Despite its widespread use in the ICU, there is little evidence that such sedation improves outcomes. Observational and randomized trials^10–12 have shown that patients who receive continuous infusions of sedatives need to be on mechanical ventilation longer than those who receive intermittent dosing. Additionally, an earlier randomized controlled trial¹³ showed that daily interruption of sedative drug infusions decreased the duration of mechanical ventilation by almost 50% and resulted in a reduction in the length of stay in the ICU.

Despite these findings, many ICU physicians remain skeptical of the value of daily interruption of sedative medications and question the safety of this practice.

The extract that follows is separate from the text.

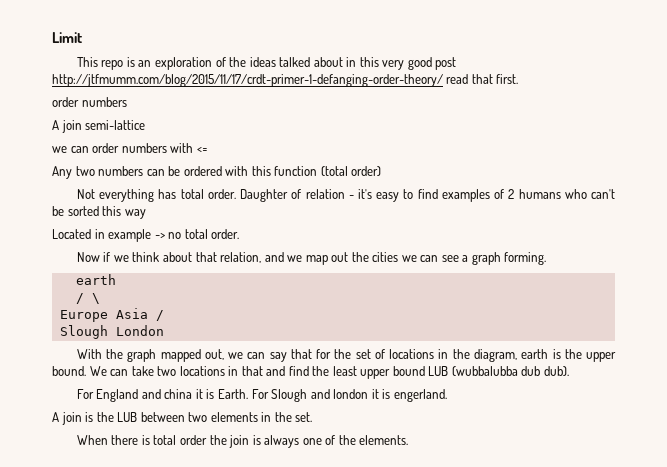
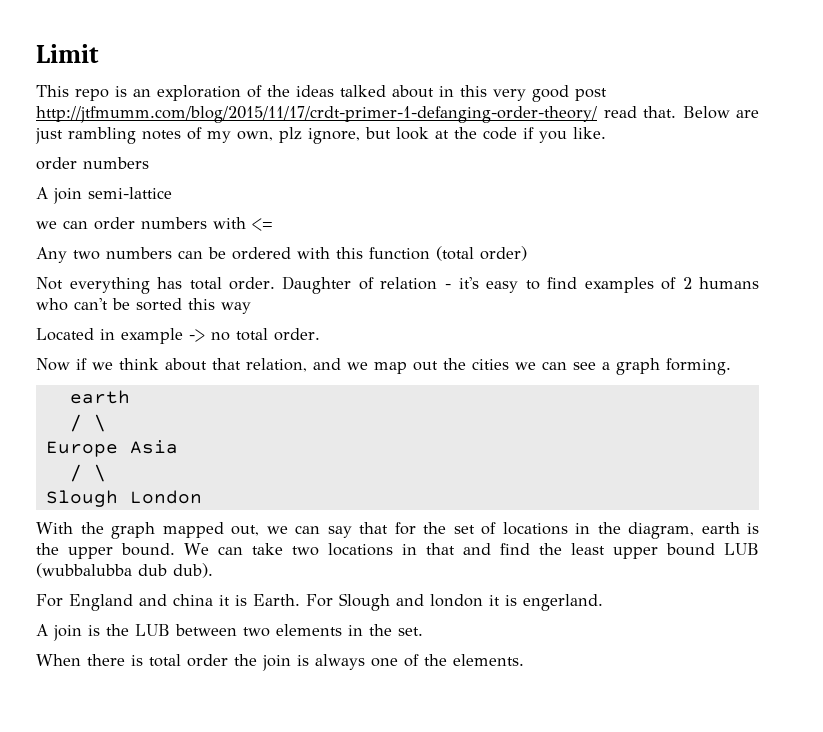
- This repo is an exploration of the ideas talked about in this very good post http://jtfmumm.com/blog/2015/11/17/crdt-primer-1-defanging-order-theory/ read that first.
+ This repo is an exploration of the ideas talked about in this very good post http://jtfmumm.com/blog/2015/11/17/crdt-primer-1-defanging-order-theory/ read that. Below are just rambling notes of my own, plz ignore, but look at the code if you like.
- Europe Asia /
+ Europe Asia
+ / \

The Awakening and Breathing Controlled (ABC) trial

GIRARD TD, KRESS JP, FUCHS BD, ET AL. EFFICACY AND SAFETY OF A PAIRED SEDATION AND VENTILATOR WEANING PROTOCOL FOR MECHANICALLY VENTILATED PATIENTS IN INTENSIVE CARE (AWAKENING AND BREATHING CONTROLLED TRIAL): A RANDOMISED CONTROLLED TRIAL. LANCET 2008; 371:126–134.

The Awakening and Breathing Controlled (ABC) trial¹⁴ was a multicenter, randomized controlled trial that included 336 patients who required at least 12 consecutive hours of mechanical ventilation. All patients had to be receiving patient-targeted sedation.

Those in the intervention group (n = 168) had their sedation interrupted every day, followed by a clinical assessment to determine whether they could be allowed to try breathing spontaneously. The control group (n = 168) also received a clinical assessment for a trial of spontaneous breathing, while their sedation was continued as usual.

In patients in the intervention group who failed the screening for a spontaneous breathing trial, the sedatives were resumed at half the previous dose. Criteria for failure on the spontaneous breathing trial included any of the following: anxiety, agitation, respiratory rate more than 35 breaths per minute for 5 minutes or longer, cardiac arrhythmia, oxygen saturation less than 88% for 5 minutes or longer, or two or more signs of respiratory distress, tachycardia, bradycardia, paradoxical breathing, accessory muscle use, diaphoresis, or marked dyspnea.